- _WHAT YOU ARE ASKED TO DO_: Using the material that follows, work out how many lines include the word "Kętrzyn". Your answer should be that number only.

- _MATERIAL SUPPLIED_:
╔══
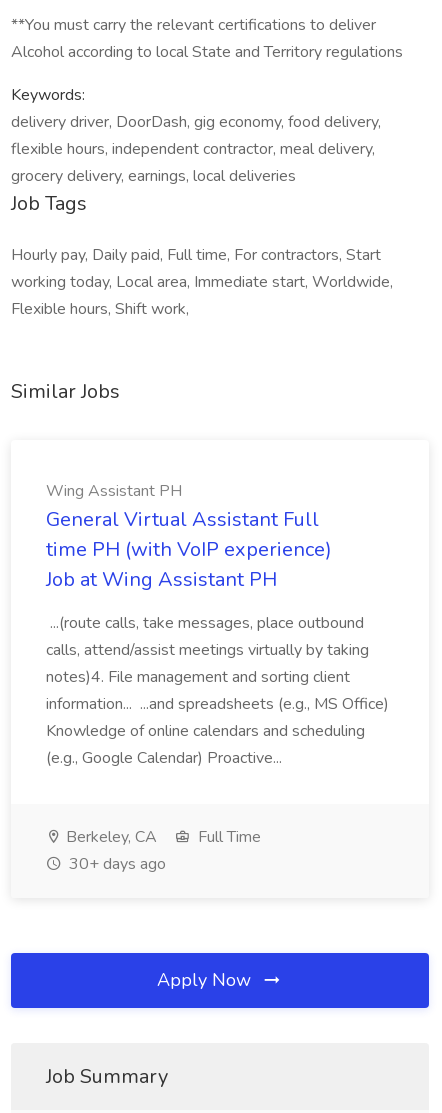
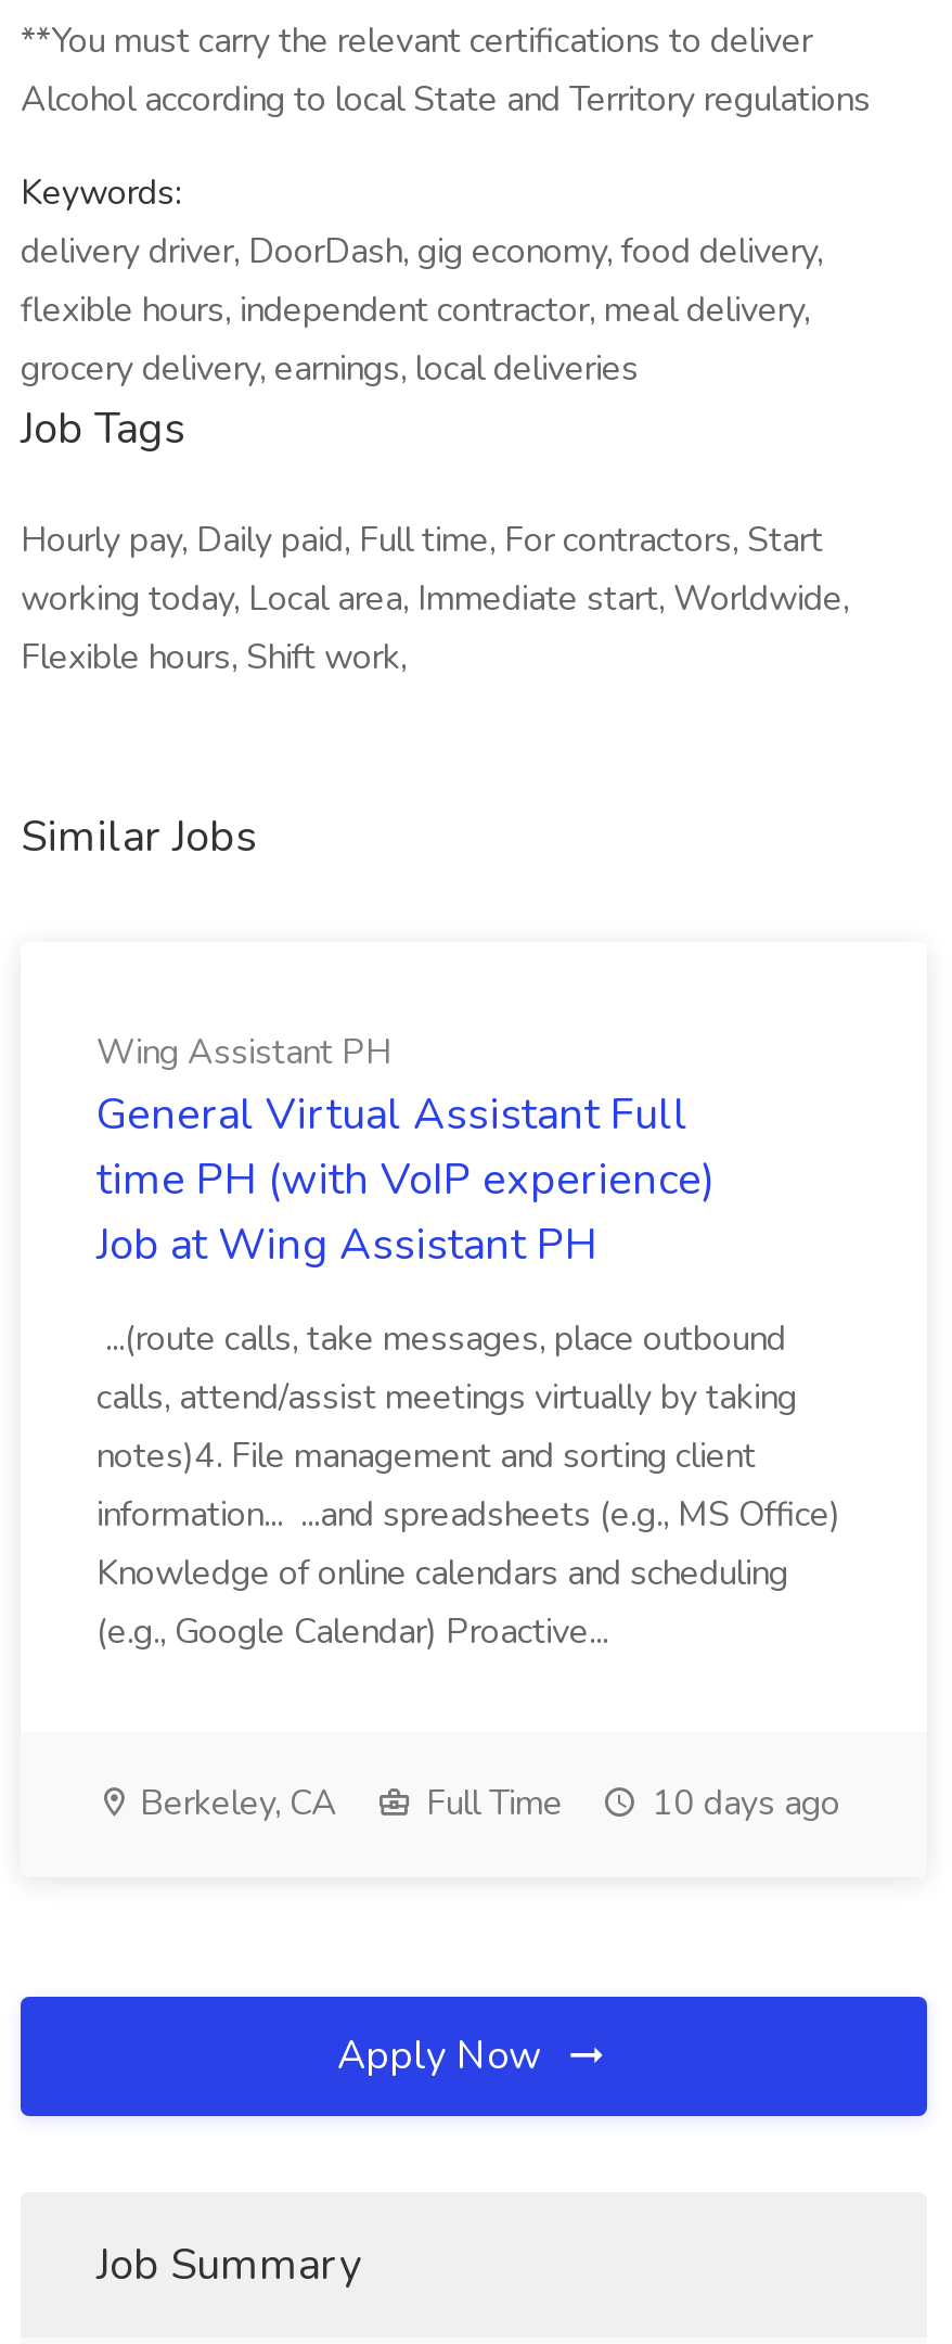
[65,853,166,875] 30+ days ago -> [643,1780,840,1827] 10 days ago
╚══
╔══
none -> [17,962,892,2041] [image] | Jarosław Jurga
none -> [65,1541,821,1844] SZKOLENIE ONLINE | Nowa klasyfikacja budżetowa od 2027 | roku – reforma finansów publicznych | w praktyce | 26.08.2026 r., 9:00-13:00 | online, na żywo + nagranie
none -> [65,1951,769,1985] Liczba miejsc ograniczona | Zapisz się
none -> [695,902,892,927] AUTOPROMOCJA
╚══
╔══
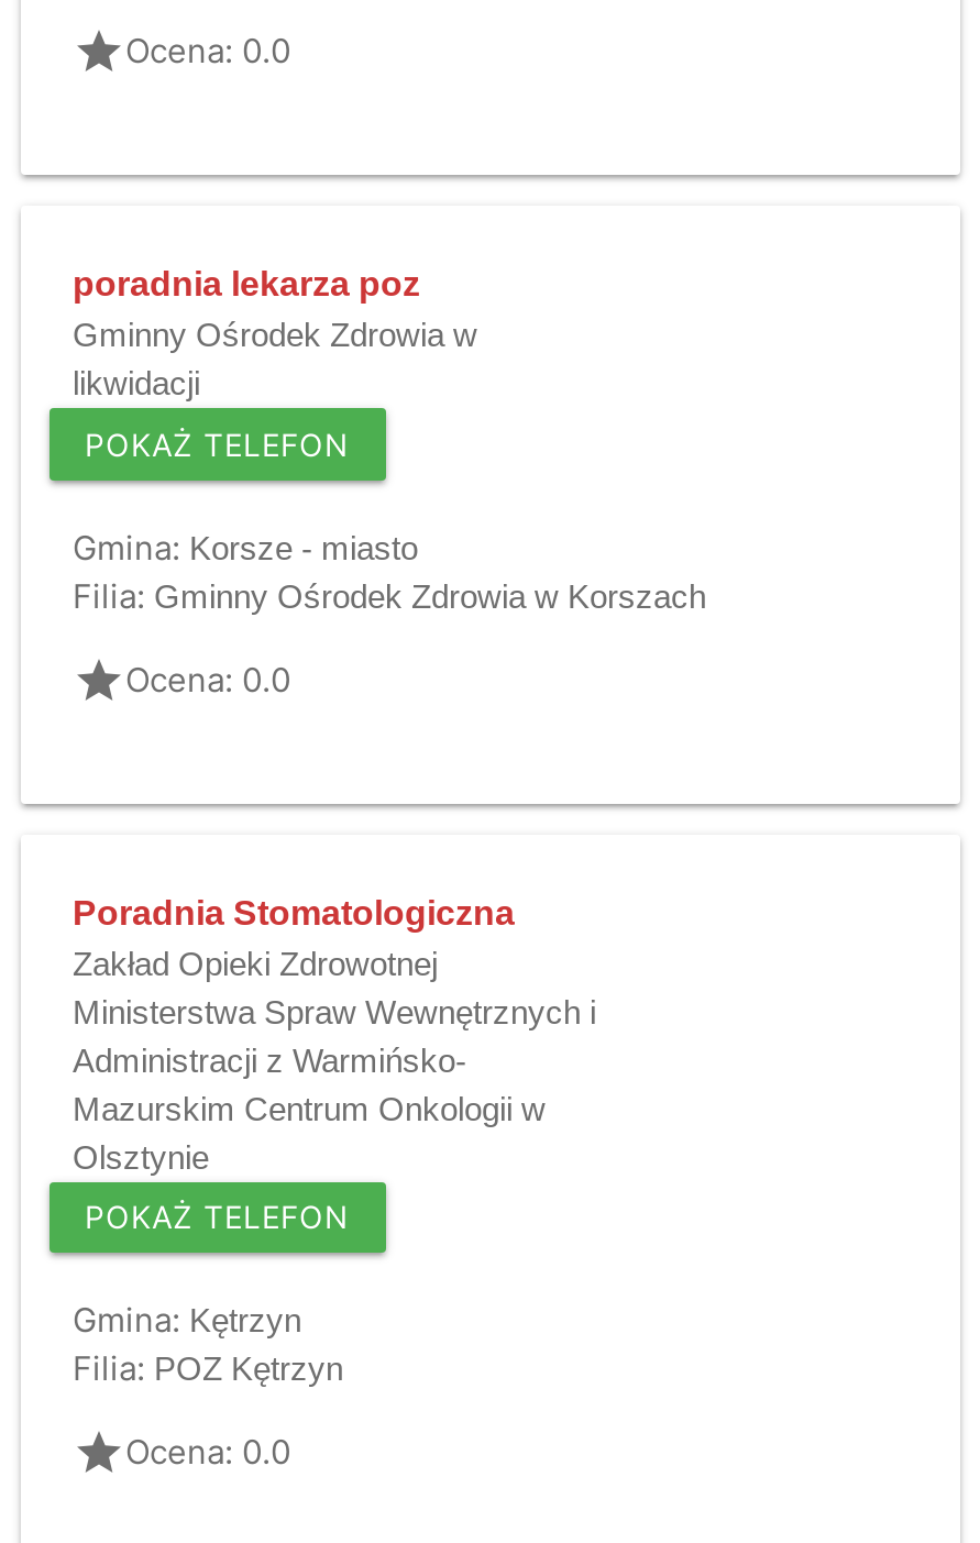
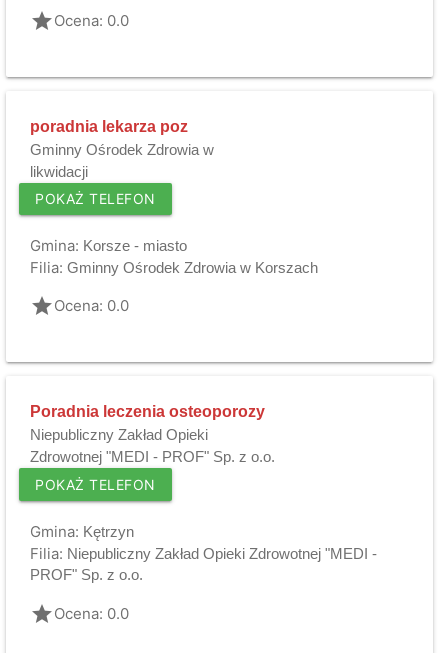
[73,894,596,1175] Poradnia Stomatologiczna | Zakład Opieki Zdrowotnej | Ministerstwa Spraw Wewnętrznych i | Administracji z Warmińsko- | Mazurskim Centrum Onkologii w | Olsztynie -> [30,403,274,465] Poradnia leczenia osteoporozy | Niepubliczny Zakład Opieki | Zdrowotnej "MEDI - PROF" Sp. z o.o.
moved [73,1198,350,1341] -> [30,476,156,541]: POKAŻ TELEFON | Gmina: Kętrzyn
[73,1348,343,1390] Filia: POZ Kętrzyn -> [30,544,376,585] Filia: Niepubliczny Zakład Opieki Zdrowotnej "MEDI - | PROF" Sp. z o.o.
╚══
- _RESULT OF THE EXERCISE_: 2